With this snippet, you can limit direct access to files with a .PHP extension.
allow Aallow from all Order allow,deny Deny from all Require all denied :Allow from all Allow from all
And our last topic: snippet for .htaccess in wp-content/uploads
这个编码产品允许我们只使用wp-content子目录中的选定文件. In a few words, it denies entry to stored files. 此外,它将允许您有选择地取消阻止各种类型的文件.

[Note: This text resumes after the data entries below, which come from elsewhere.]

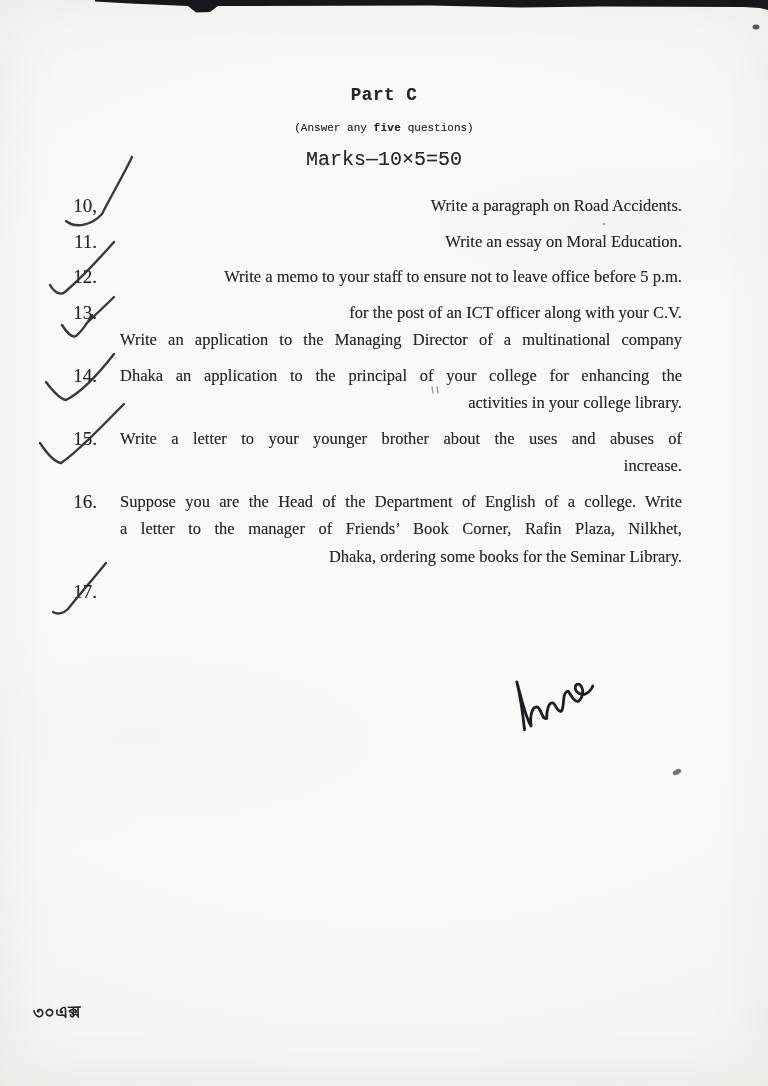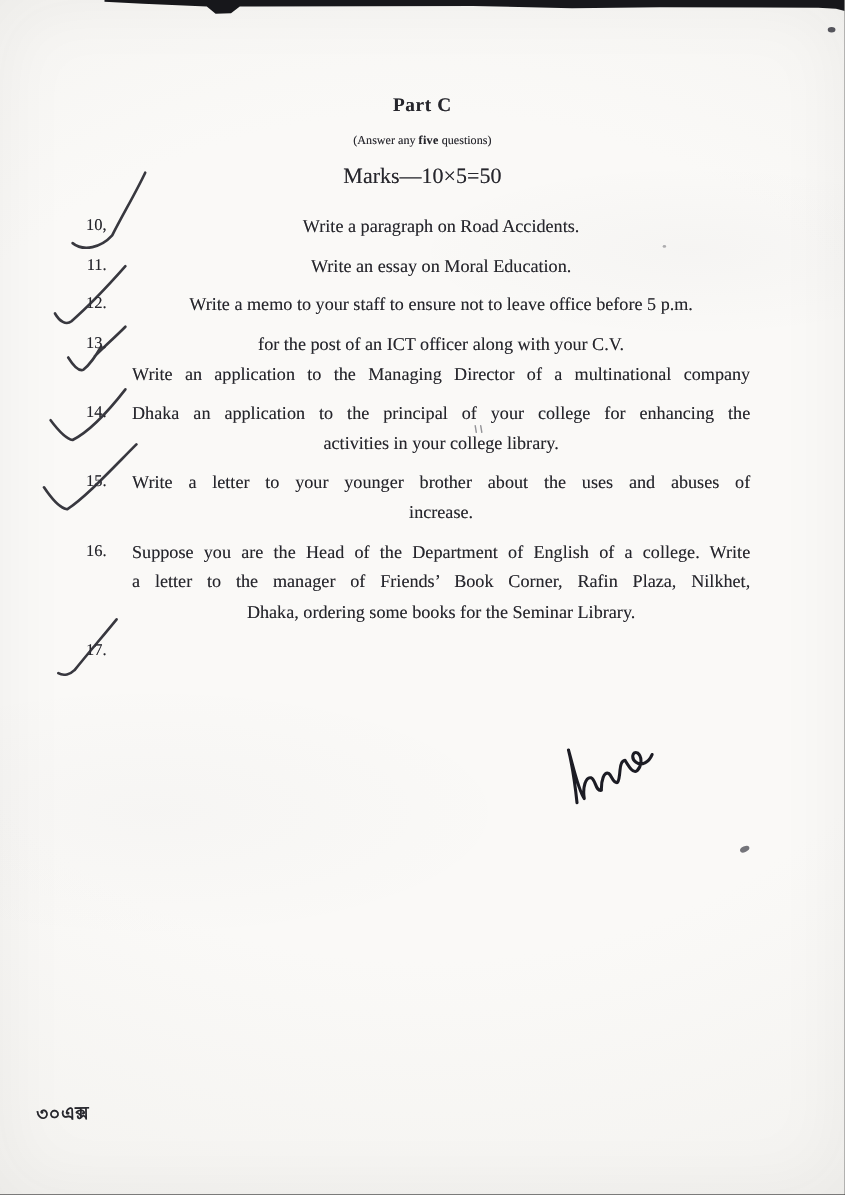--- a/index.html
+++ b/index.html
@@ -21,7 +21,7 @@
 
   .scan-edge-top { position: absolute; top: 0; left: 0; }
 
-  .doc-header { margin: 0; padding-top: 84px; text-align: center; }
+  .doc-header { margin: 0; padding-top: 84px; text-align: center; font-family: Liberation Mono, monospace; }
   .part-title { font-size: 17.5px; font-weight: bold; letter-spacing: 0.6px; line-height: 22px; }
   .answer-line { margin-top: 11px; font-size: 11px; line-height: 22px; }
   .answer-line b { letter-spacing: 0.3px; }

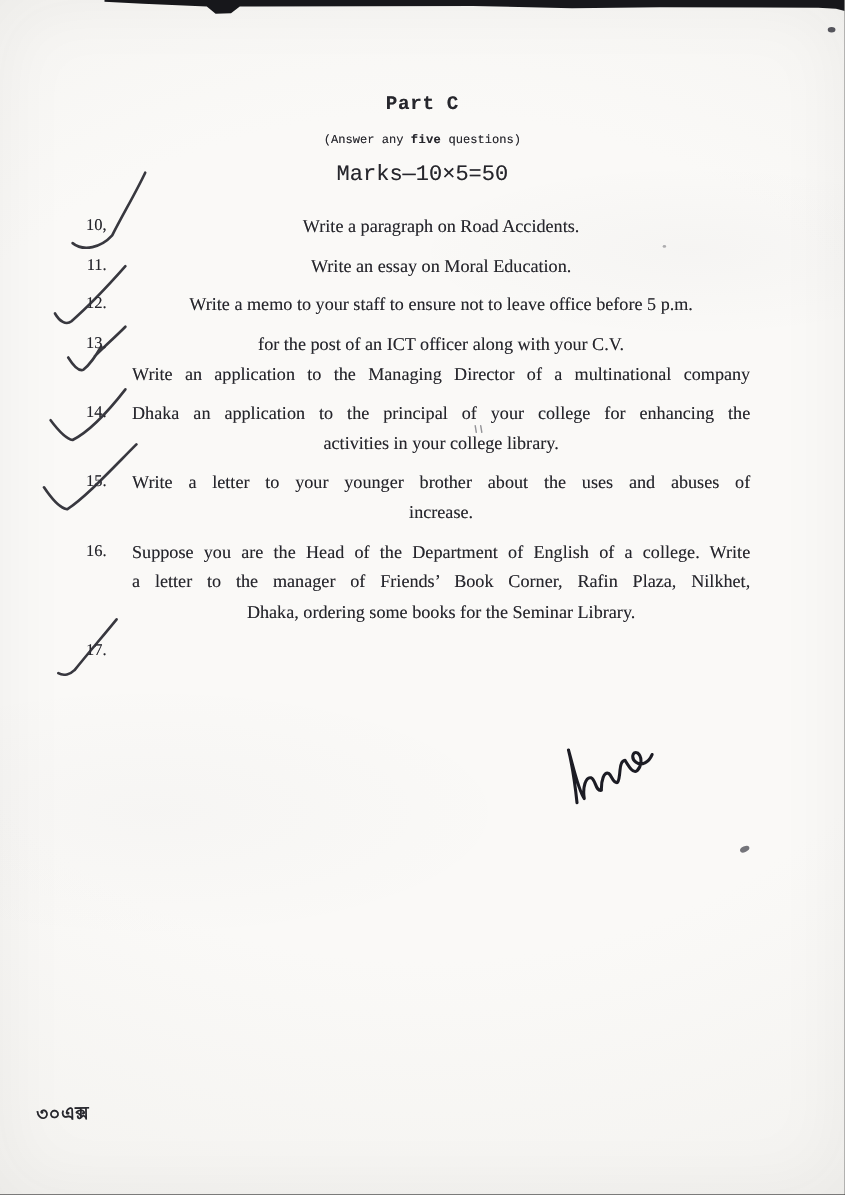--- a/index.html
+++ b/index.html
@@ -31,7 +31,7 @@
   ol.questions li { display: flex; margin-bottom: 8px; }
   .qnum {
     flex: none; width: 41px; text-align: right;
-    font-size: 15px; line-height: 27.5px;
+    font-size: 19px; line-height: 27.5px;
   }
   .qtext { margin-left: 23px; width: 562px; font-size: 16.5px; line-height: 27.5px; }
   .qtext .line { text-align: center; }

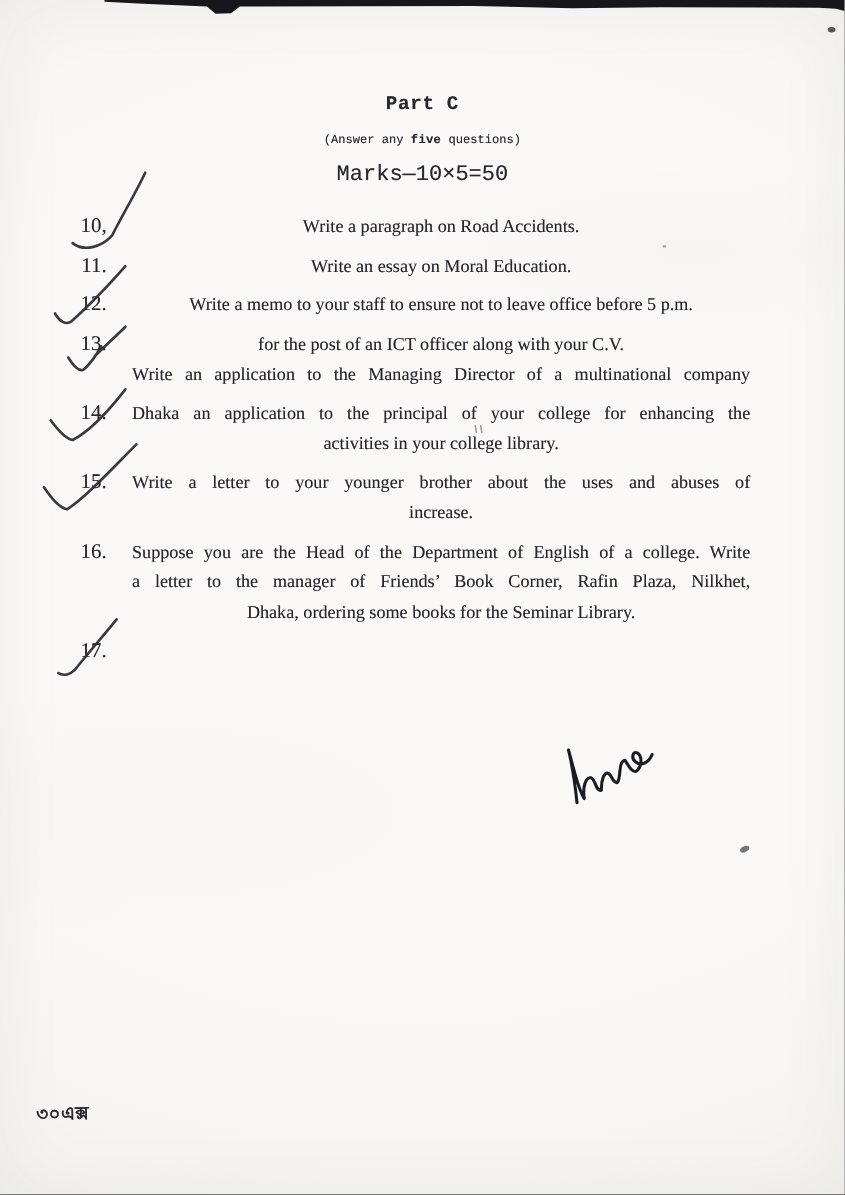--- a/index.html
+++ b/index.html
@@ -34,7 +34,7 @@
     font-size: 19px; line-height: 27.5px;
   }
   .qtext { margin-left: 23px; width: 562px; font-size: 16.5px; line-height: 27.5px; }
-  .qtext .line { text-align: center; }
+  .qtext .line { text-align: right; }
   .qtext .line.just { text-align: justify; text-align-last: justify; text-justify: inter-word; }
 
   .ink-overlay { position: absolute; top: 0; left: 0; pointer-events: none; }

# Disable access to all file types except the following Order deny,allow Deny from allAllow from all
Related Posts
Useful .htaccess Snippets Collection. 15 Tricks to Take Better Control of Your Site
Guide to Keep Your WordPress Theme and Plugin Code Secure
Best Customer Service and Chat Plugins for WordPress 2020
吸引家庭客户的全新解决方案:房地产代理WordPress主题
Don’t miss out these all-time favourites
- The best hosting for a WordPress website. Tap our link to get the best price on the market with 82% off. If HostPapa didn’t impress you check out other alternatives.
- Website Installation service -让您的模板启动和运行在短短6小时内没有麻烦. No minute is wasted and the work is going.
- ONE Membership - to download unlimited number of WordPress themes, plugins, ppt and other products within one license. Since bigger is always better.
- Ready-to-Use Website service is the ultimate solution that includes full template installation & configuration, content integration, implementation of must-have plugins, security features and Extended on-page SEO optimization. A team of developers will do all the work for you.
- Must-Have WordPress Plugins - to get the most essential plugins for your website in one bundle. 所有插件将被安装、激活并检查是否正常运行.
- Finest Stock Images for Websites - to create amazing visuals. You’ll get access to Depositphotos.com to choose 15 images with unlimited topic and size selection.
- SSL Certificate Creation service - to get the absolute trust of your website visitors. Comodo证书是最可靠的http协议,确保用户数据安全,免受网络攻击.
- Website speed optimization service - to increase UX of your site and get a better Google PageSpeed score.
Get more to your email
订阅我们的时事通讯和访问独家内容和提供只提供给og体育首页Post订户.